Lukas taps his data feeder and raises it a few inches above the ground. A light on the side of the screen turns on and projects a map on the floor. “Astraca,” he says, pointing to the sketch of convoluted roads, turrets, and dead ends. “Reconstructed from all the remaining data I could collect over the last five years. Most of it burned in the fire of 2065, leaving only ruins and collapsed walls. Now, it’s all buried underneath the forest. Only one thing survives.”
Wes unglues from the sill and joins us on the floor to stare at the map. Akaela pushes Ash away and props herself on her elbow so she can watch too.
“The Underground City—a city underneath the city built in secrecy as a last escape for a time when disaster would strike,” Lukas explains.
“They were prepared,” I comment.
Lukas nods. “They sure we
re.”
Wes scratches his head, a skeptical look plastered all over his face. “Why keep it secret, though?”
“Because entry was restricted to only a few privileged ones,” Lukas explains. “The Underground City was to be tucked away, locked and inaccessible. The only way to gain access to it was through these.” Lukas taps on the screen and projects a picture of the symbol of Astraca. As he plays the animation, the five keys pop out of the picture and become 3D, all five rotating on Lukas’s screen. “The five keys to Astraca, or chavis, as our patriarchs used to call them.”
Akaela scrunches her face in a grimace and drops her head back onto the pillow. “And we have none,” she says sourly.
“I’ve been thinking about this quite a bit,” Lukas goes on, “especially after being out in the forest with you guys this morning. Wes is right about that particular spot in the woods. It’s like stepping back in time, going through the ghosts of Astraca. I’m guessing the reason Tahari and the other man have been exploring that part of the forest—and probably Hennessy too—is because they’re looking for the chavis, the five keys. And the only way they can find them is through the engrams, the passed-on memories.”

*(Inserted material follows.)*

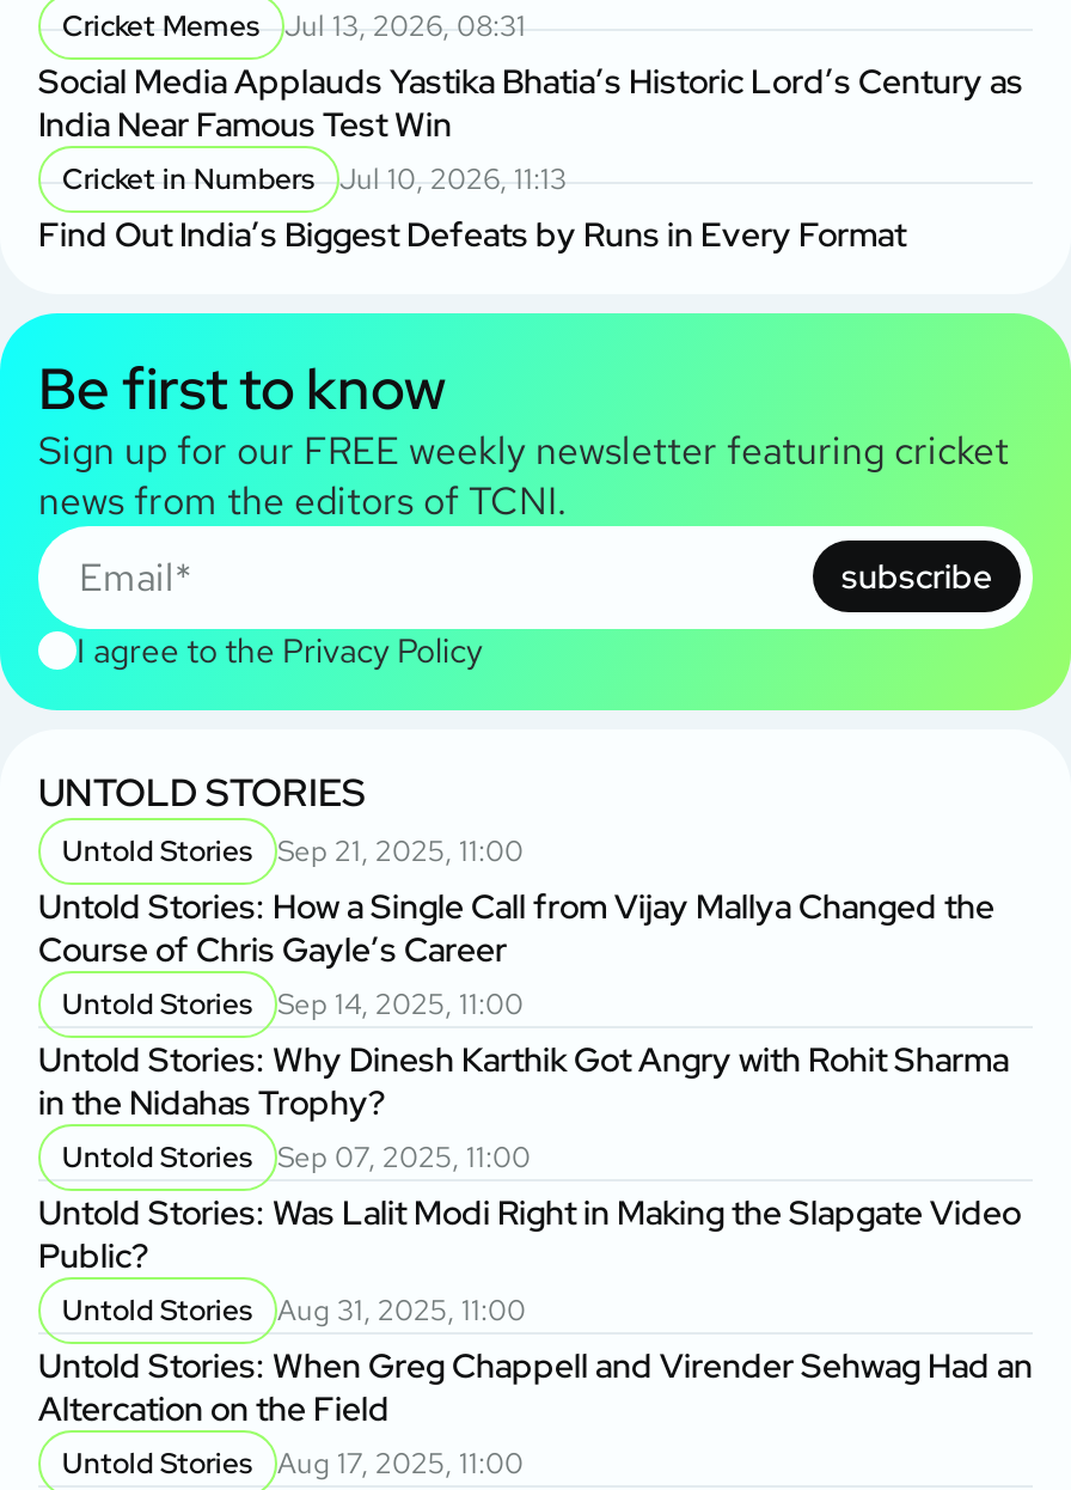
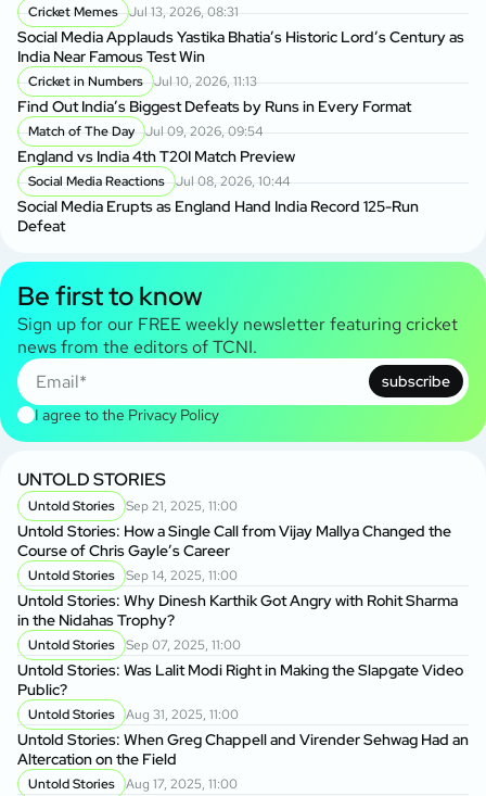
none -> [17,122,419,235] Match of The Day | Jul 09, 2026, 09:54 | England vs India 4th T20I Match Preview | Social Media Reactions | Jul 08, 2026, 10:44 | Social Media Erupts as England Hand India Record 125-Run | Defeat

I frown, completely lost. “Where are you going with this?”
“The recorded memories of where the keys have been hidden are scattered through all the Mayakes. Those who have them don’t know they do until they bump into something that triggers the memory.”
“Like Dottie,” I say.
“Like Dottie,” Lukas confirms.
“Name’s Akaela,” my sister protests.
Good. She’s still part of the conversation.
“So, when you saw Tahari in the forest, he was following an engram?” Wes asks.
“Probably the man who was with him had the engram, and now they must be looking for the other ones. They’re the only clues to finding the other keys—assuming one key is what they removed from the clearing. Unless they’ve already found the other ones.”
“You think the cylinder contained one of the keys?” Dottie says.